If you ask a business owner or anyone in a management role, the most challenging task is probably people management. How do you balance optimizing work output against employee morale? Even those not in the business of managing people have one critical managerial task–managing the mind.

The mind is like a large organization, and thoughts are like the people with different roles who work in that organization. Imagine if there isn’t someone like a CEO who can execute a unified directive or plan for the well-being of not just the shareholders but also the workforce. There would be chaos with various departments turning into ‘little islands’ concerned with only their role, forgetting how everything fits into the big picture. In the mind, if we don’t direct its energy, various competing thought forms will seek to control the mental energy. In the process, we are passively dragged along, wasting time engaging with thoughts that are not productive.
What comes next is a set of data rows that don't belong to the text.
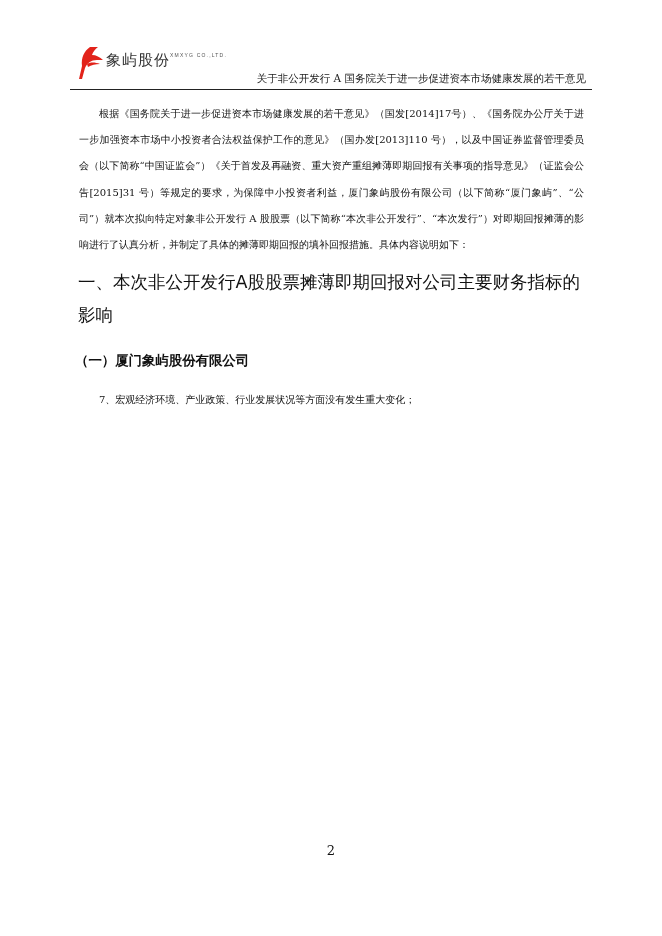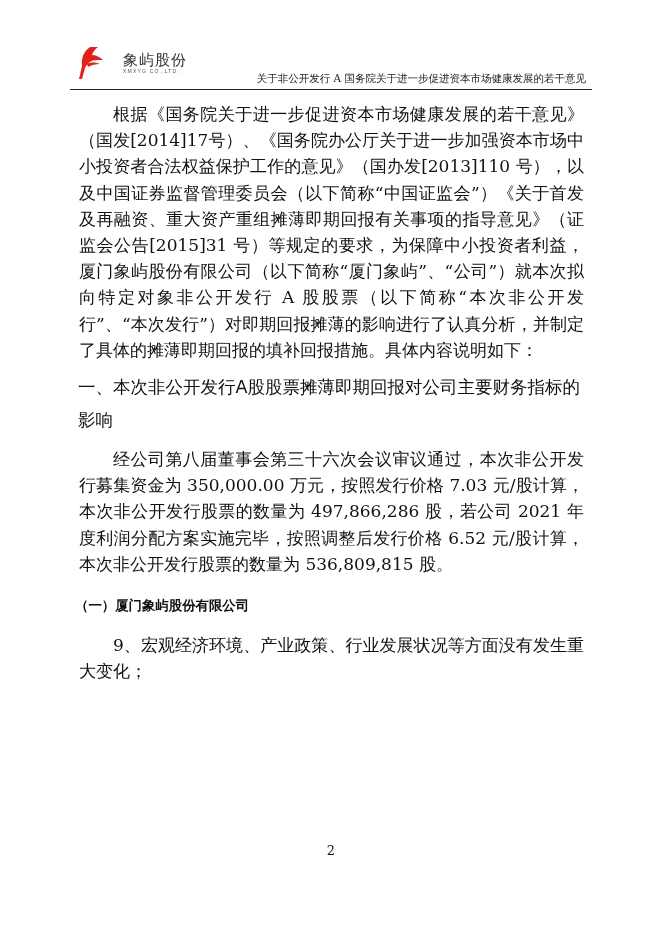--- a/index.html
+++ b/index.html
@@ -16,7 +16,7 @@
       position: absolute; left: 6px; top: 4px; height: 34px; display: flex; align-items: flex-start;
     }
     .logo-mark { width: 28px; height: 34px; }
-    .logo-text { margin-left: 19px; margin-top: 6px; display: flex; flex-direction: column; }
+    .logo-text { margin-left: 2px; margin-top: 6px; display: flex; flex-direction: row; }
     .logo-cn {
       font-family: "DejaVu Sans", "Liberation Sans", sans-serif;
       font-size: 15px; letter-spacing: 1px; color: #333; line-height: 16px;

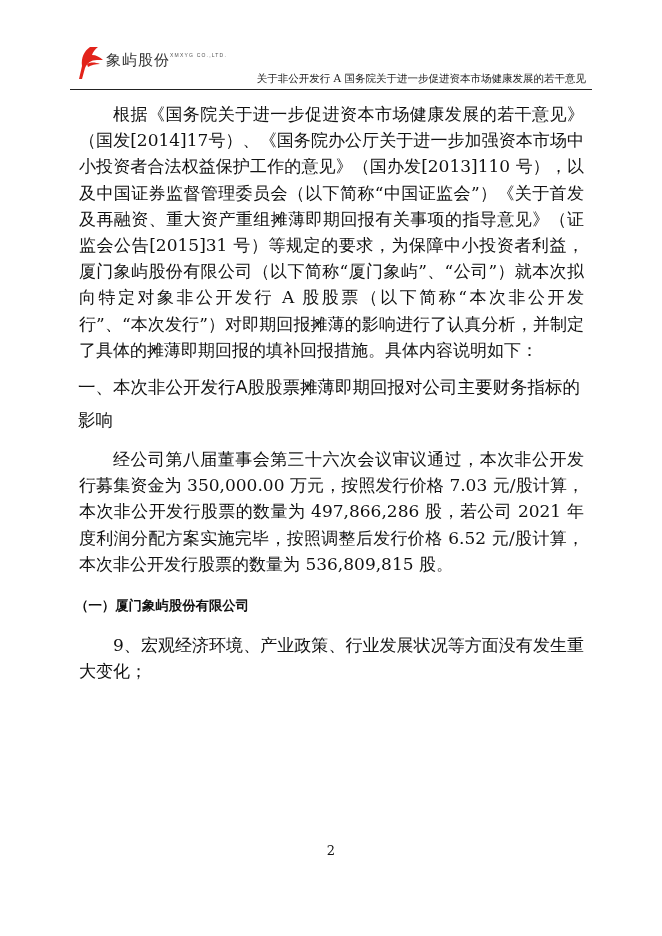--- a/index.html
+++ b/index.html
@@ -33,7 +33,7 @@
       position: absolute; left: 79px; top: 101px; width: 505px;
     }
     .para {
-      font-size: 17px; line-height: 26.2px; margin: 0;
+      font-size: 10px; line-height: 26.2px; margin: 0;
       text-align: justify; text-indent: 2em;
     }
     .para.first { }

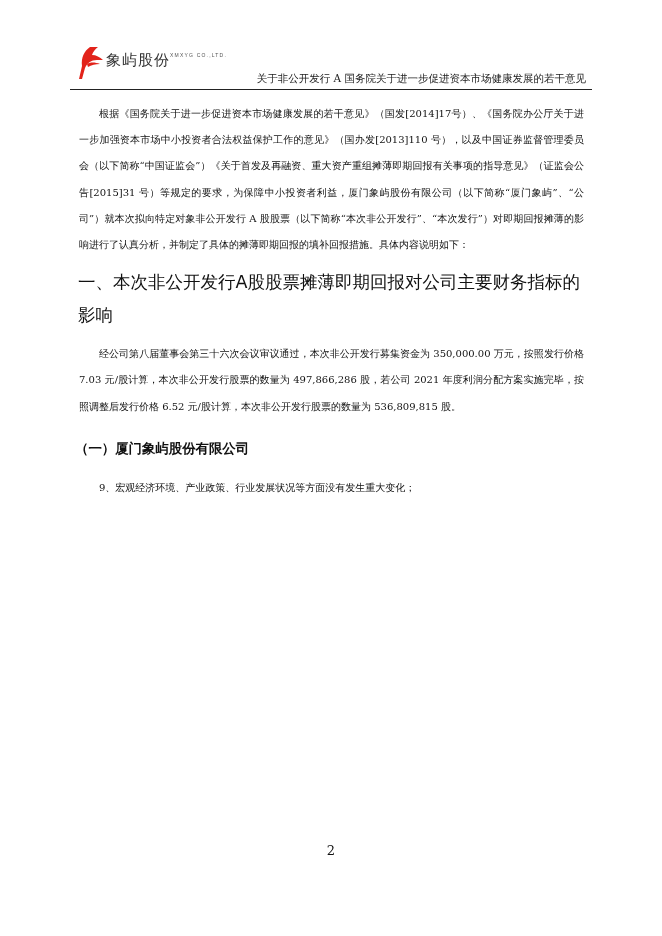--- a/index.html
+++ b/index.html
@@ -73,7 +73,6 @@
 
   <h1 class="h1">一、本次非公开发行A股股票摊薄即期回报对公司主要财务指标的影响</h1>
 
-  <p class="para">经公司第八届董事会第三十六次会议审议通过，本次非公开发行募集资金为 350,000.00 万元，按照发行价格 7.03 元/股计算，本次非公开发行股票的数量为 497,866,286 股，若公司 2021 年度利润分配方案实施完毕，按照调整后发行价格 6.52 元/股计算，本次非公开发行股票的数量为 536,809,815 股。</p>
 
   <h2 class="h2">（一）厦门象屿股份有限公司</h2>
 

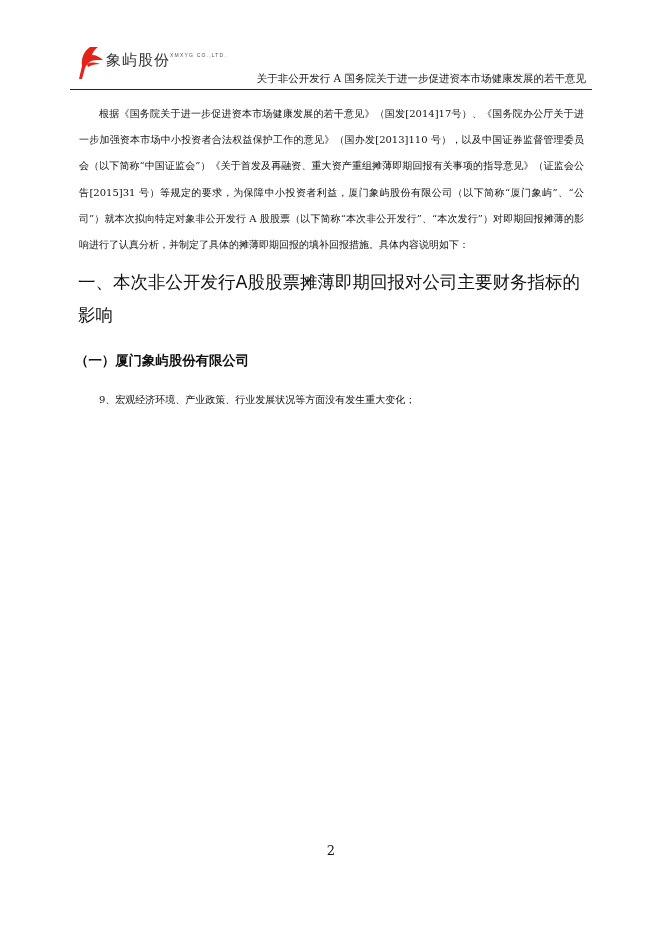--- a/index.html
+++ b/index.html
@@ -76,7 +76,7 @@
 
   <h2 class="h2">（一）厦门象屿股份有限公司</h2>
 
-  <p class="para item">9、宏观经济环境、产业政策、行业发展状况等方面没有发生重大变化；</p>
+  <p class="para item">7、宏观经济环境、产业政策、行业发展状况等方面没有发生重大变化；</p>
 </div>
 
 <div class="page-number">2</div>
Everyone would have seen and heard of the CEO in a large corporation with thousands of employees. But the CEO may not know each employee by name. One mass email by the CEO delivers his or her message to the entire workforce. Similarly, we wield such power over the mind. It materializes when we can step away from the mind and observe it as a whole. We then exercise that power through the force of will, which directs the mind’s energies as if we are sending a mass email to our thoughts.

Thoughts vary in quality, not just quantity, on any given day. Some days are better than others regarding how well the mind functions. Just as underperformers in a company would likely be put on probation or let go, and overachievers probably get promoted, we can weed out unproductive thoughts. And encourage the productive ones. Gradually, the quality and power of our thoughts will improve until we have a consistent, highly effective crop of thoughts day after day. Achieving this takes time and effort.

We can take three steps to manage the mind and optimize its performance.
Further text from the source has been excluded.